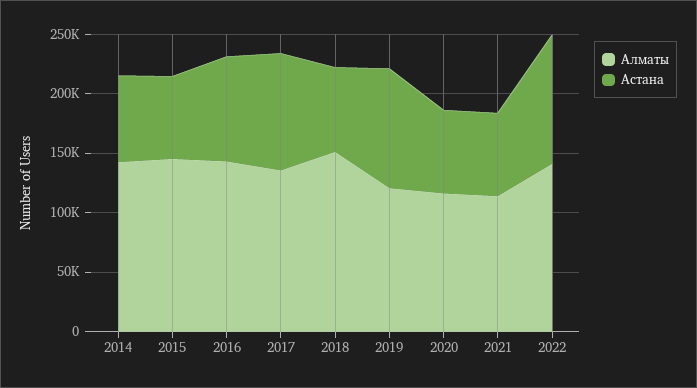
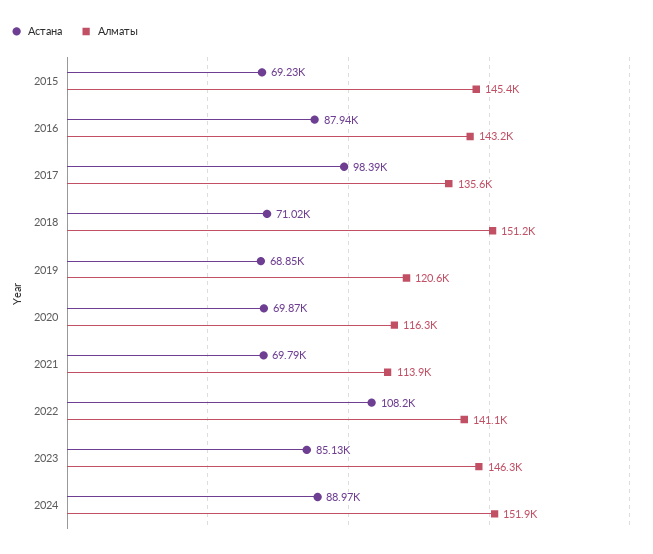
Алматы, 2014: 140000 -> none
Астана, 2014: 70000 -> none
Астана, 2019: 100000 -> 68850
Астана, 2023: none -> 85130
Алматы, 2023: none -> 146300
Астана, 2024: none -> 88970
Алматы, 2024: none -> 151900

● ● ● ● ● ● ●

_Problem description_
Look through the data above for the word "Астана". Report each line where it occurs.

_Task result_
Астана, 2014: 70000 -> none
Астана, 2019: 100000 -> 68850
Астана, 2023: none -> 85130
Астана, 2024: none -> 88970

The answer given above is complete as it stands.